偽りの形1
首都圏に近いこの町には日本でも有数の私立高校がある。
この高校のスポーツ部はレベルが高い。
もちろん部活としての実績もそうだが何より、彼らの多くは運動神経抜群の上に容姿端麗なのだ。
それは男子にも女子にも当てはまる。
尚これはいつからか伝統のように受け継がれている。
そしてその人たちは部のエースであったり、キャプテンであったりするわけで、目立たないはずがない。
必然的に人気者となっていく。
その中の1人が私のクラスにもいる。
さらに言うならば、運よく私の前の席に座っている。
彼の名前は日立亮。
リョウって書いてアキラと読む。
スラリとした長身。
それでいて適度に引き締まった体。
目鼻立ちのハッキリした端正な容姿。
人当たりが良く、付き合いも良いため友達は多い。
面倒見が良く、誰にでも優しく笑いかける。
それが私の知っている日立亮。
そして私達の関係は『親友』。
「・・で、・・えで、楓。聞いてる?」
ぼんやりしていた楓は突然聞こえてきた声に驚き、はっとした。
反射的に声のする方向へ顔を向ける。
すると目の前には、今まさに己の思考を支配していた張本人であるアキラの顔が広がった。
「あっ、ごめん。何の話だったっけ?」
椅子に楽な姿勢で腰掛け、楓に呼びかけていた男は、楓の惚けた反応に呆れた顔をしている。
その唯一テノールの声で『楓』と名前を呼ぶ彼。
和泉楓の親友。
そして、好きな人。
「今日、部活休みだから、帰りにどこか行かない?」
「いいけど。どこに行くかくらい考えてよね」
「じゃあ、帰りまでには決めとくよ」
そう言って楓に惜しみなく笑顔を向ける。
誰にでも笑顔を向けるアキラの、親しい人間にだけ向けられる他とは違った特別な笑み。
この笑顔を見ると改めて思う。
アキラが好き。
彼の特別でありたい。
アキラの特別を手に入れ手放さないために、彼と一緒にいるために失ったものがある。
代償として楓は捨てた。
恋人になるチャンスを。
変わることを恐れていたあの頃。
ゆらゆらと漂いながら結局楓の下に残ったものは親友という名の隠れ蓑。
「でもいいの?」
「何が?」
「私とばっかり一緒にいたら女の子たちが勘違いするよ。新しい彼女ができなくてもいいの?」
「別にいいよ。
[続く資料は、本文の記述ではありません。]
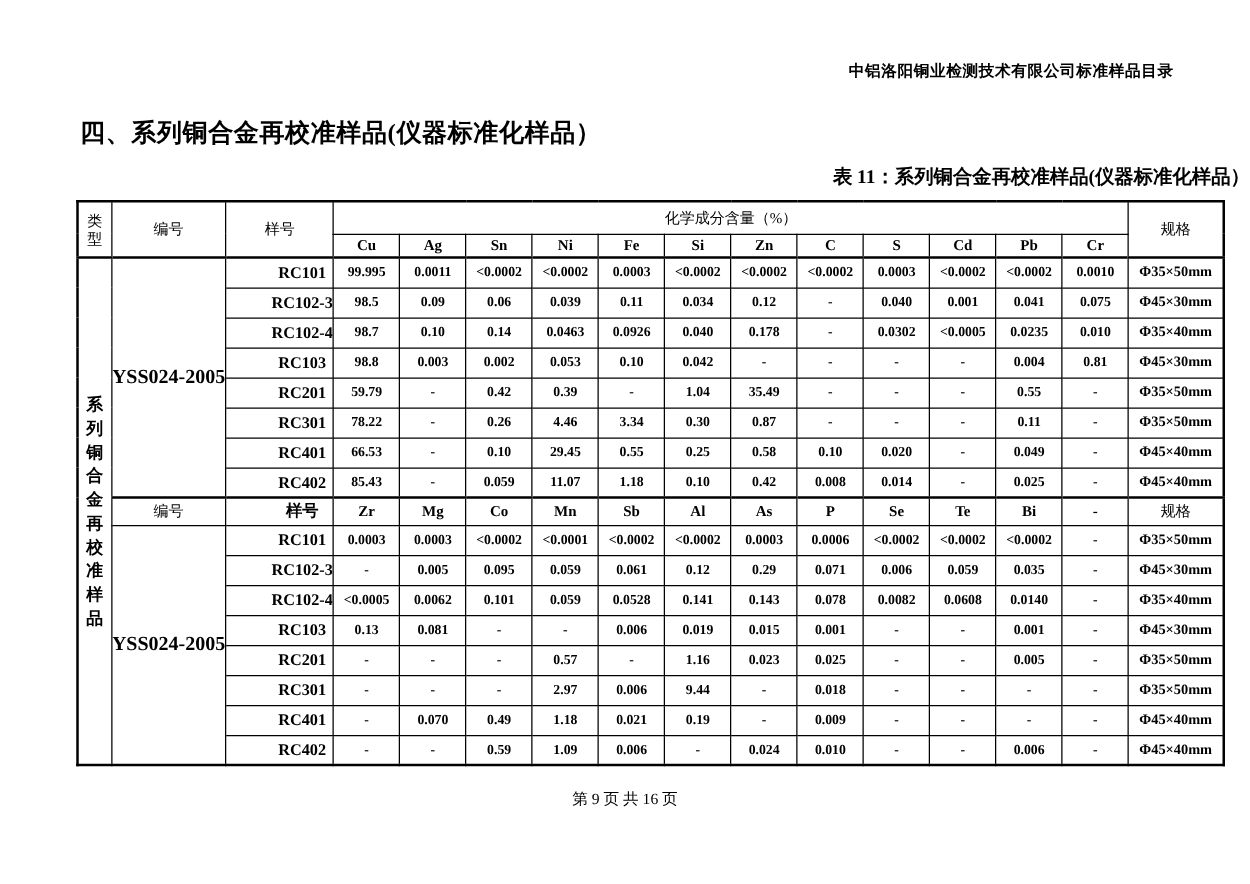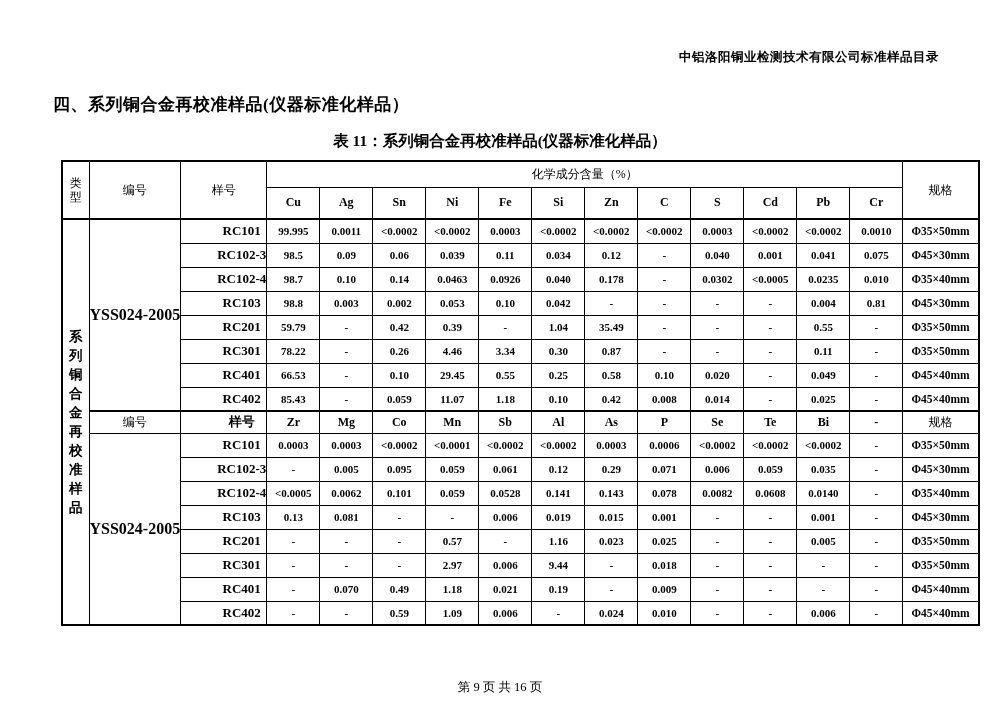"四、系列铜合金再校准样品(仪器标准化样品）" .section-heading { font-size: 17px -> 20px; left: 53px -> 64px }
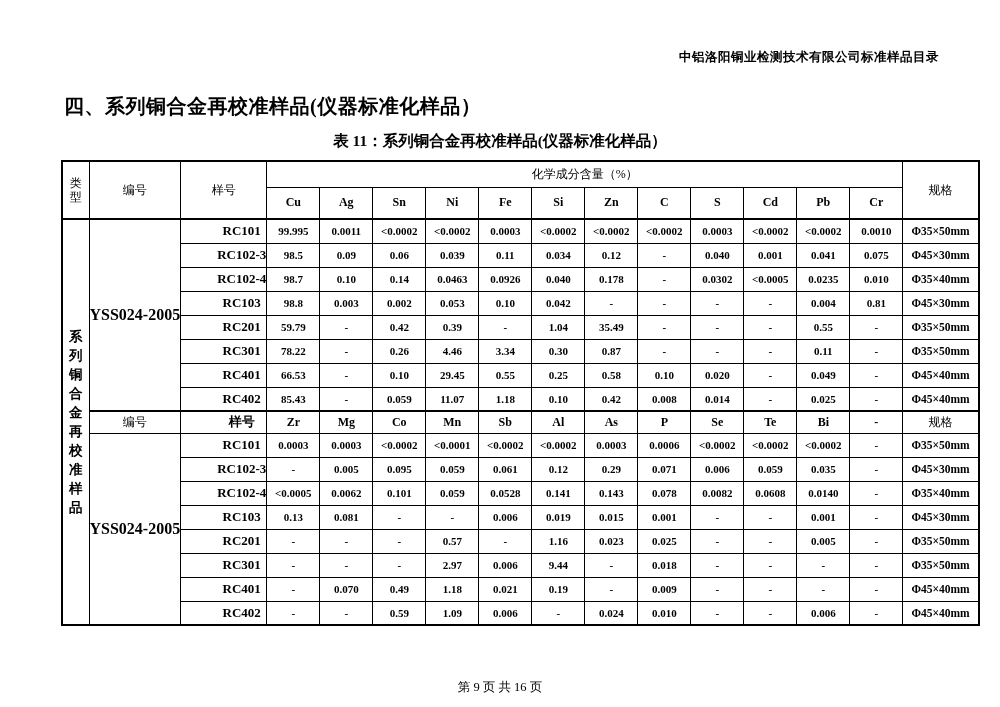"表 11：系列铜合金再校准样品(仪器标准化样品）" .table-title { text-align: center -> right }
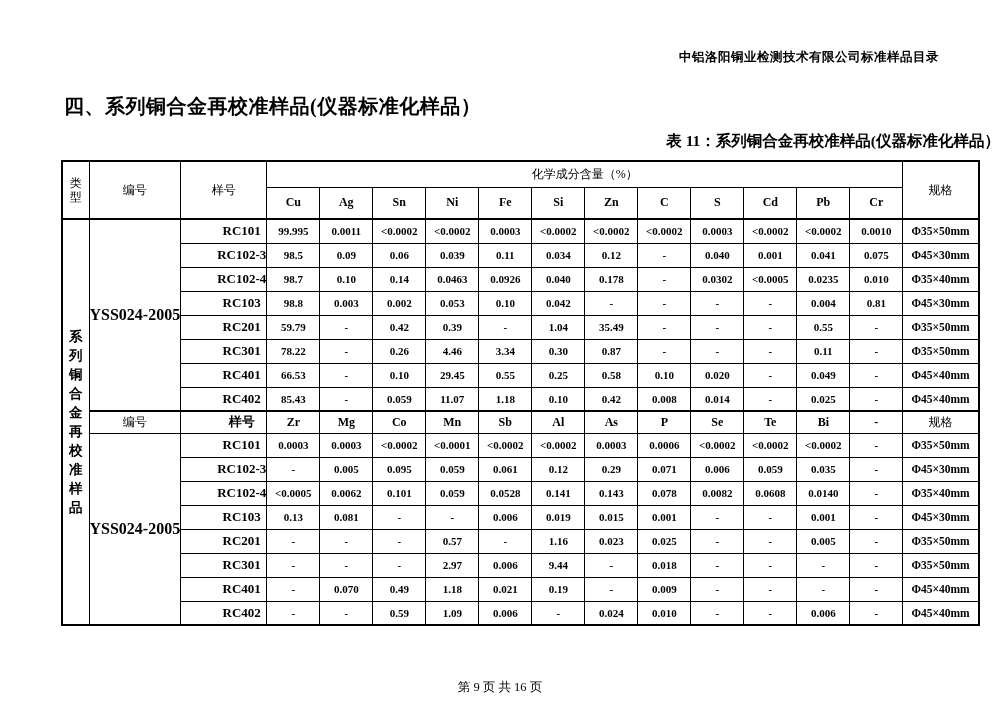"Cu" .sample-table tr.hdr2 th { height: 32px -> 19px }
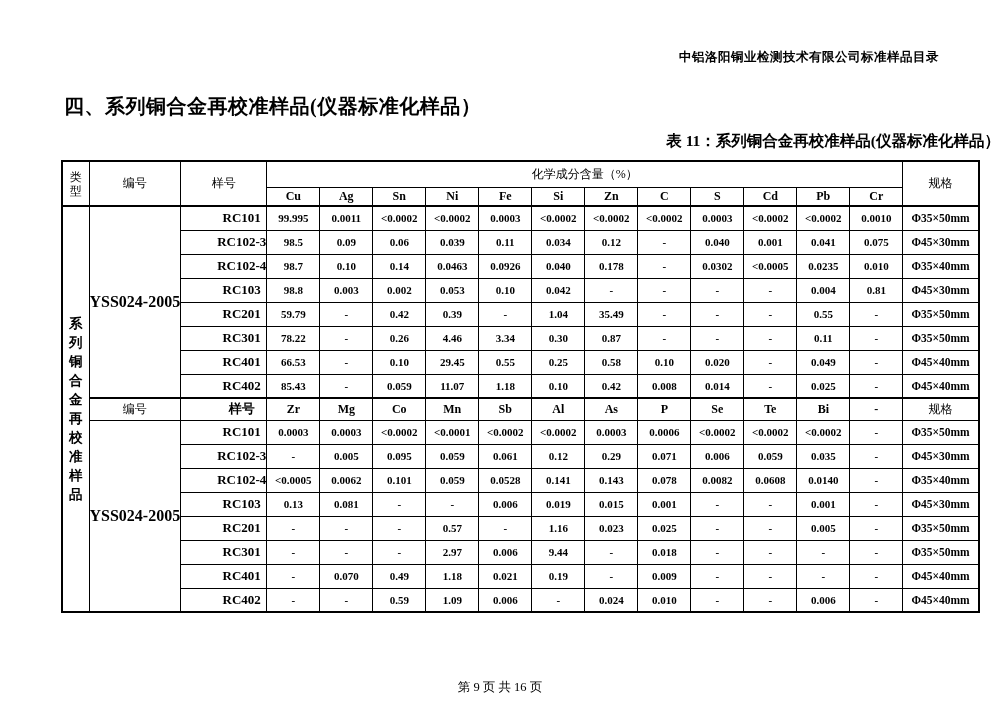"第 9 页 共 16" .footer { margin-top: 48px -> none }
お前といる方が気楽で落ち着くから」
アキラは時々そうやって不意打ちで楓に傷を付ける。
嬉しいはずのその言葉は、同時に痛みをも生み出す。
楓の中にゆっくりと溶け込み少しずつ蓄積されていく。
いったいいつまで耐えることができるだろうか。
アキラの言葉に耐え切れず、隠し続けた恋心が容量を超えて溢れてしまった時。
その時が、楓がアキラの側にいられるタイムリミット。
誤魔化せなくなった痛みは、果たして楓に何をもたらすのか。
「それに、今は特に欲しいとか思わないし」
そう、『今は』。
ズキッ。
また1つ、新たな傷が刻まれた。
でも、楓は見ないふりをする。
胸の痛みなど最初から存在しないかのように無視をする。
簡単だ。
ほんの少し目を閉じるだけでいい。
それだけでアキラの側にいられるのだから。
閉ざしていた瞼が開かれる。
何事もなかったかのように、楓は微笑み返した。